Code change snippets:
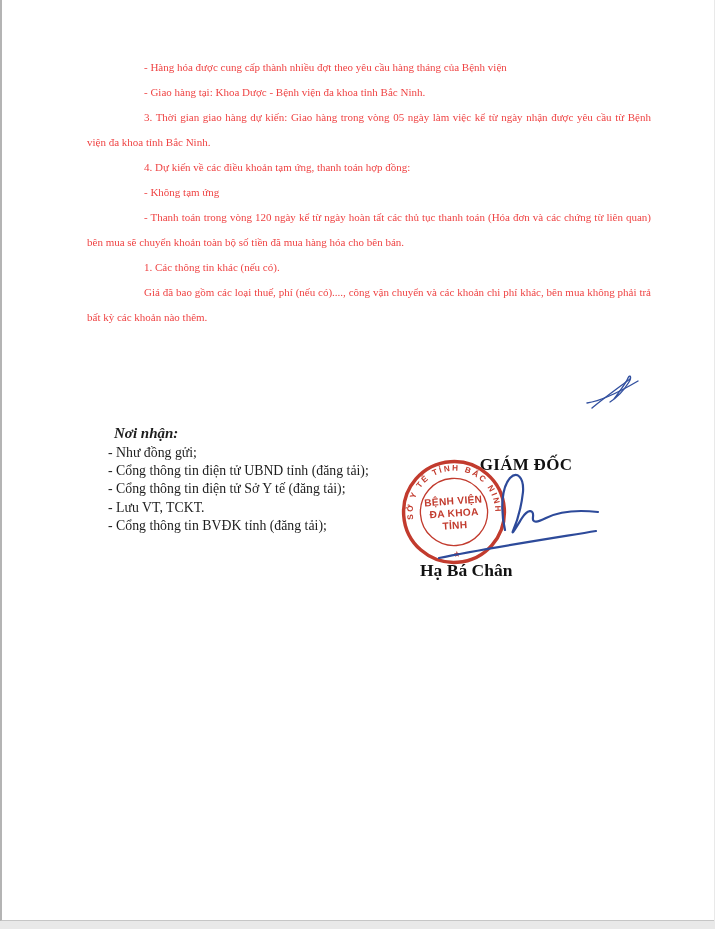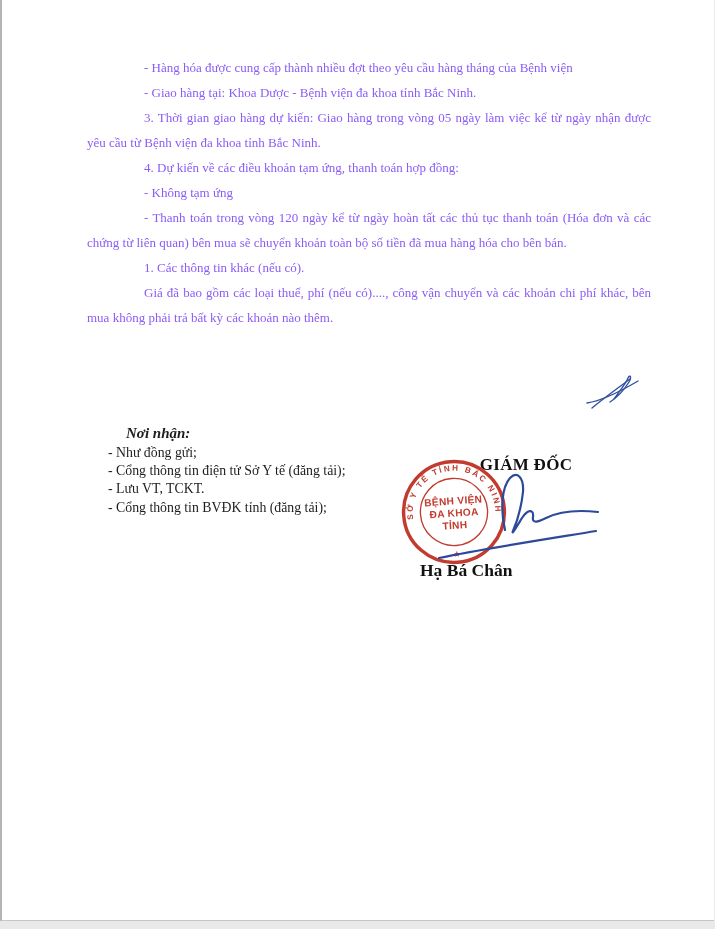--- a/index.html
+++ b/index.html
@@ -14,34 +14,34 @@
     position: relative;
     width: 714px; height: 921px;
     background: #ffffff;
     border-left: 2px solid #b4b4b4;
     border-bottom: 1px solid #c6c6c6;
     overflow: hidden;
   }
   .body-text {
     position: absolute;
     left: 85px; top: 55px; width: 564px;
-    color: #8b5cf6;
-    font-size: 13px;
+    color: #ef4444;
+    font-size: 11px;
     line-height: 25px;
     text-align: justify;
   }
   .body-text p { margin: 0; text-indent: 57px; }
   .recipients {
     position: absolute;
     left: 106px; top: 424px;
     color: #1d1d1d;
   }
   .recipients-heading {
     font-size: 15px; font-weight: bold; font-style: italic;
-    line-height: 19px; margin-left: 18px; margin-bottom: 1px;
+    line-height: 19px; margin-left: 6px; margin-bottom: 1px;
   }
   .recipients-item { font-size: 13.8px; line-height: 18.2px; }
   .sign-title {
     position: absolute;
     left: 418px; top: 447px; width: 212px;
     text-align: center;
     font-weight: bold; font-size: 17px; letter-spacing: 0.3px;
     color: #121212;
     margin-top: 8px;
   }
@@ -87,20 +87,21 @@
     <p>4. Dự kiến về các điều khoản tạm ứng, thanh toán hợp đồng:</p>
     <p>- Không tạm ứng</p>
     <p>- Thanh toán trong vòng 120 ngày kể từ ngày hoàn tất các thủ tục thanh toán (Hóa đơn và các chứng từ liên quan) bên mua sẽ chuyển khoản toàn bộ số tiền đã mua hàng hóa cho bên bán.</p>
     <p>1. Các thông tin khác (nếu có).</p>
     <p>Giá đã bao gồm các loại thuế, phí (nếu có)...., công vận chuyển và các khoản chi phí khác, bên mua không phải trả bất kỳ các khoản nào thêm.</p>
   </div>
 
   <div class="recipients">
     <div class="recipients-heading">Nơi nhận:</div>
     <div class="recipients-item">- Như đồng gửi;</div>
+    <div class="recipients-item">- Cổng thông tin điện tử UBND tỉnh (đăng tải);</div>
     <div class="recipients-item">- Cổng thông tin điện tử Sở Y tế (đăng tải);</div>
     <div class="recipients-item">- Lưu VT, TCKT.</div>
     <div class="recipients-item">- Cổng thông tin BVĐK tỉnh (đăng tải);</div>
   </div>
 
   <div class="sign-title">GIÁM ĐỐC</div>
 
   <svg class="stamp-svg" viewBox="0 0 110 110" xmlns="http://www.w3.org/2000/svg" xmlns:xlink="http://www.w3.org/1999/xlink">
     <circle cx="55" cy="55" r="49.5" fill="none" stroke="#c23b2e" stroke-width="3.4"></circle>
     <circle cx="55" cy="55" r="33" fill="none" stroke="#c23b2e" stroke-width="1.3"></circle>

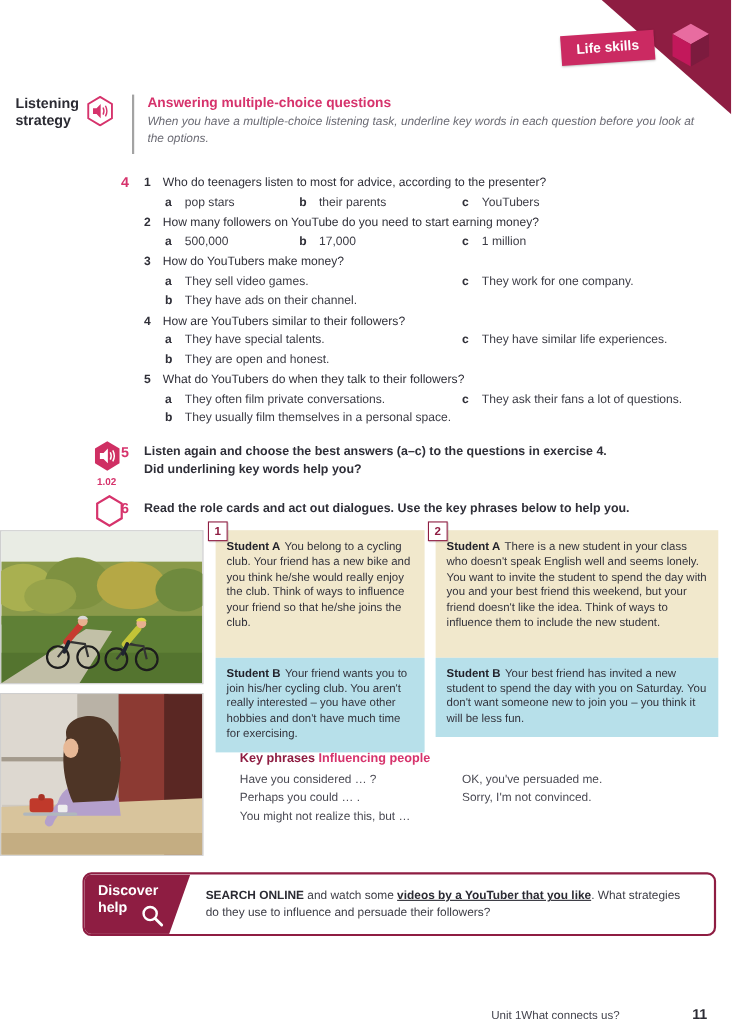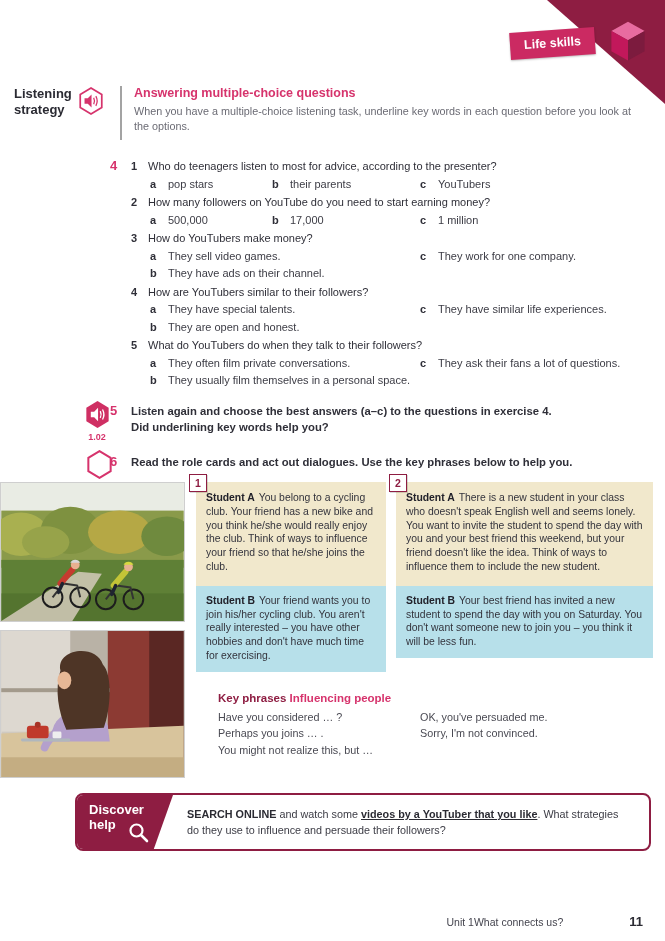--- a/index.html
+++ b/index.html
@@ -17,21 +17,21 @@
     transform:rotate(-4deg); box-shadow:0 1px 2px rgba(0,0,0,.25);
   }
   .gem-svg { position:absolute; top:18px; right:14px; }
   
   .strategy { display:flex; margin:86px 18px 0 14px; }
   .strategy-left { width:106px; display:flex; align-items:flex-start; }
   .strategy-label { font-weight:bold; font-size:13px; line-height:16px; color:#2b2b33; }
   .hex-icon { margin-left:6px; margin-top:1px; }
   .strategy-content { border-left:2px solid #a3a3a3; padding-left:12px; flex:1; min-height:54px; }
   .strategy-heading { color:#d6336c; font-weight:bold; font-size:12.5px; margin-bottom:4px; }
-  .strategy-body { color:#6b6b74; font-size:10.8px; line-height:14.5px; max-width:505px; }
+  .strategy-body { color:#6b6b74; font-size:10.8px; line-height:14.5px; max-width:505px;font-style:italic; }
   
   .ex { position:relative; padding-left:131px; padding-right:14px; }
   .ex-num { position:absolute; left:110px; top:0; color:#d6336c; font-weight:bold; font-size:13px; }
   .instr { font-weight:bold; font-size:11.3px; color:#2f2f38; line-height:17px; }
   .instr u { text-decoration:underline; }
   .questions { margin-top:2px; }
   .q { margin-top:1px; }
   .q-line { display:flex; line-height:17.5px; font-size:11px; }
   .q-num { width:17px; font-weight:bold; color:#2f2f38; }
   .q-text { color:#2f2f38; }
@@ -54,24 +54,24 @@
   .cards-col { flex:1; padding-left:10px; padding-right:12px; }
   .cards-row { display:flex; gap:10px; }
   .card { position:relative; }
   .card1 { width:190px; }
   .card2 { flex:1; }
   .tab {
     position:absolute; top:-8px; left:-7px; width:18px; height:18px; background:#fff;
     border:1.5px solid #8e1d42; color:#8e1d42; font-weight:bold; font-size:10.5px;
     display:flex; align-items:center; justify-content:center; box-shadow:1px 1px 0 rgba(0,0,0,.15);
   }
-  .card-a { background:#f1e8cc; padding:9px 10px 12px; font-size:10.4px; line-height:13.8px; color:#33333c; }
+  .card-a { background:#f1e8cc; padding:9px 10px 24px; font-size:10.4px; line-height:13.8px; color:#33333c; }
   .card-b { background:#b7e0ea; padding:8px 10px 9px; font-size:10.4px; line-height:13.8px; color:#33333c; }
   .card b { margin-right:4px; color:#22222b; }
-  .keyphrases { margin-top:20px; padding-left:22px; }
+  .keyphrases { padding-left:22px; }
   .kp-title { font-size:11.5px; margin-bottom:5px; }
   .kp-key { color:#8e1d42; font-weight:bold; }
   .kp-sub { color:#d6336c; font-weight:bold; }
   .kp-cols { display:flex; font-size:10.8px; line-height:16.5px; color:#4a4a53; }
   .kp-left { width:202px; }
   
   .ex7 { margin-top:15px; }
   .reflect-tag { color:#d6336c; font-weight:bold; }
   .reflect-text { font-weight:bold; color:#2f2f38; }
   .ex7 p { font-size:11.3px; line-height:16.5px; max-width:520px; }
@@ -346,21 +346,21 @@
       </div>
 
       <div class="keyphrases">
         <div class="kp-title">
           <span class="kp-key">Key phrases</span>
           <span class="kp-sub">Influencing people</span>
         </div>
         <div class="kp-cols">
           <div class="kp-left">
             <div>Have you considered … ?</div>
-            <div>Perhaps you joins … .</div>
+            <div>Perhaps you could … .</div>
             <div>You might not realize this, but …</div>
           </div>
           <div class="kp-right">
             <div>OK, you've persuaded me.</div>
             <div>Sorry, I'm not convinced.</div>
           </div>
         </div>
       </div>
     </div>
   </div>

• **PROBLEM REQUIREMENTS**
If a record holds a picture, leave the picture out and copy the rest exactly.

• **TASK OUTPUT**
--- a/index.html
+++ b/index.html
@@ -14,34 +14,34 @@
     position: relative;
     width: 714px; height: 921px;
     background: #ffffff;
     border-left: 2px solid #b4b4b4;
     border-bottom: 1px solid #c6c6c6;
     overflow: hidden;
   }
   .body-text {
     position: absolute;
     left: 85px; top: 55px; width: 564px;
-    color: #8b5cf6;
-    font-size: 13px;
+    color: #ef4444;
+    font-size: 11px;
     line-height: 25px;
     text-align: justify;
   }
   .body-text p { margin: 0; text-indent: 57px; }
   .recipients {
     position: absolute;
     left: 106px; top: 424px;
     color: #1d1d1d;
   }
   .recipients-heading {
     font-size: 15px; font-weight: bold; font-style: italic;
-    line-height: 19px; margin-left: 18px; margin-bottom: 1px;
+    line-height: 19px; margin-left: 6px; margin-bottom: 1px;
   }
   .recipients-item { font-size: 13.8px; line-height: 18.2px; }
   .sign-title {
     position: absolute;
     left: 418px; top: 447px; width: 212px;
     text-align: center;
     font-weight: bold; font-size: 17px; letter-spacing: 0.3px;
     color: #121212;
     margin-top: 8px;
   }
@@ -87,20 +87,21 @@
     <p>4. Dự kiến về các điều khoản tạm ứng, thanh toán hợp đồng:</p>
     <p>- Không tạm ứng</p>
     <p>- Thanh toán trong vòng 120 ngày kể từ ngày hoàn tất các thủ tục thanh toán (Hóa đơn và các chứng từ liên quan) bên mua sẽ chuyển khoản toàn bộ số tiền đã mua hàng hóa cho bên bán.</p>
     <p>1. Các thông tin khác (nếu có).</p>
     <p>Giá đã bao gồm các loại thuế, phí (nếu có)...., công vận chuyển và các khoản chi phí khác, bên mua không phải trả bất kỳ các khoản nào thêm.</p>
   </div>
 
   <div class="recipients">
     <div class="recipients-heading">Nơi nhận:</div>
     <div class="recipients-item">- Như đồng gửi;</div>
+    <div class="recipients-item">- Cổng thông tin điện tử UBND tỉnh (đăng tải);</div>
     <div class="recipients-item">- Cổng thông tin điện tử Sở Y tế (đăng tải);</div>
     <div class="recipients-item">- Lưu VT, TCKT.</div>
     <div class="recipients-item">- Cổng thông tin BVĐK tỉnh (đăng tải);</div>
   </div>
 
   <div class="sign-title">GIÁM ĐỐC</div>
 
   <svg class="stamp-svg" viewBox="0 0 110 110" xmlns="http://www.w3.org/2000/svg" xmlns:xlink="http://www.w3.org/1999/xlink">
     <circle cx="55" cy="55" r="49.5" fill="none" stroke="#c23b2e" stroke-width="3.4"></circle>
     <circle cx="55" cy="55" r="33" fill="none" stroke="#c23b2e" stroke-width="1.3"></circle>

--- a/index.html
+++ b/index.html
@@ -17,21 +17,21 @@
     transform:rotate(-4deg); box-shadow:0 1px 2px rgba(0,0,0,.25);
   }
   .gem-svg { position:absolute; top:18px; right:14px; }
   
   .strategy { display:flex; margin:86px 18px 0 14px; }
   .strategy-left { width:106px; display:flex; align-items:flex-start; }
   .strategy-label { font-weight:bold; font-size:13px; line-height:16px; color:#2b2b33; }
   .hex-icon { margin-left:6px; margin-top:1px; }
   .strategy-content { border-left:2px solid #a3a3a3; padding-left:12px; flex:1; min-height:54px; }
   .strategy-heading { color:#d6336c; font-weight:bold; font-size:12.5px; margin-bottom:4px; }
-  .strategy-body { color:#6b6b74; font-size:10.8px; line-height:14.5px; max-width:505px; }
+  .strategy-body { color:#6b6b74; font-size:10.8px; line-height:14.5px; max-width:505px;font-style:italic; }
   
   .ex { position:relative; padding-left:131px; padding-right:14px; }
   .ex-num { position:absolute; left:110px; top:0; color:#d6336c; font-weight:bold; font-size:13px; }
   .instr { font-weight:bold; font-size:11.3px; color:#2f2f38; line-height:17px; }
   .instr u { text-decoration:underline; }
   .questions { margin-top:2px; }
   .q { margin-top:1px; }
   .q-line { display:flex; line-height:17.5px; font-size:11px; }
   .q-num { width:17px; font-weight:bold; color:#2f2f38; }
   .q-text { color:#2f2f38; }
@@ -54,24 +54,24 @@
   .cards-col { flex:1; padding-left:10px; padding-right:12px; }
   .cards-row { display:flex; gap:10px; }
   .card { position:relative; }
   .card1 { width:190px; }
   .card2 { flex:1; }
   .tab {
     position:absolute; top:-8px; left:-7px; width:18px; height:18px; background:#fff;
     border:1.5px solid #8e1d42; color:#8e1d42; font-weight:bold; font-size:10.5px;
     display:flex; align-items:center; justify-content:center; box-shadow:1px 1px 0 rgba(0,0,0,.15);
   }
-  .card-a { background:#f1e8cc; padding:9px 10px 12px; font-size:10.4px; line-height:13.8px; color:#33333c; }
+  .card-a { background:#f1e8cc; padding:9px 10px 24px; font-size:10.4px; line-height:13.8px; color:#33333c; }
   .card-b { background:#b7e0ea; padding:8px 10px 9px; font-size:10.4px; line-height:13.8px; color:#33333c; }
   .card b { margin-right:4px; color:#22222b; }
-  .keyphrases { margin-top:20px; padding-left:22px; }
+  .keyphrases { padding-left:22px; }
   .kp-title { font-size:11.5px; margin-bottom:5px; }
   .kp-key { color:#8e1d42; font-weight:bold; }
   .kp-sub { color:#d6336c; font-weight:bold; }
   .kp-cols { display:flex; font-size:10.8px; line-height:16.5px; color:#4a4a53; }
   .kp-left { width:202px; }
   
   .ex7 { margin-top:15px; }
   .reflect-tag { color:#d6336c; font-weight:bold; }
   .reflect-text { font-weight:bold; color:#2f2f38; }
   .ex7 p { font-size:11.3px; line-height:16.5px; max-width:520px; }
@@ -346,21 +346,21 @@
       </div>
 
       <div class="keyphrases">
         <div class="kp-title">
           <span class="kp-key">Key phrases</span>
           <span class="kp-sub">Influencing people</span>
         </div>
         <div class="kp-cols">
           <div class="kp-left">
             <div>Have you considered … ?</div>
-            <div>Perhaps you joins … .</div>
+            <div>Perhaps you could … .</div>
             <div>You might not realize this, but …</div>
           </div>
           <div class="kp-right">
             <div>OK, you've persuaded me.</div>
             <div>Sorry, I'm not convinced.</div>
           </div>
         </div>
       </div>
     </div>
   </div>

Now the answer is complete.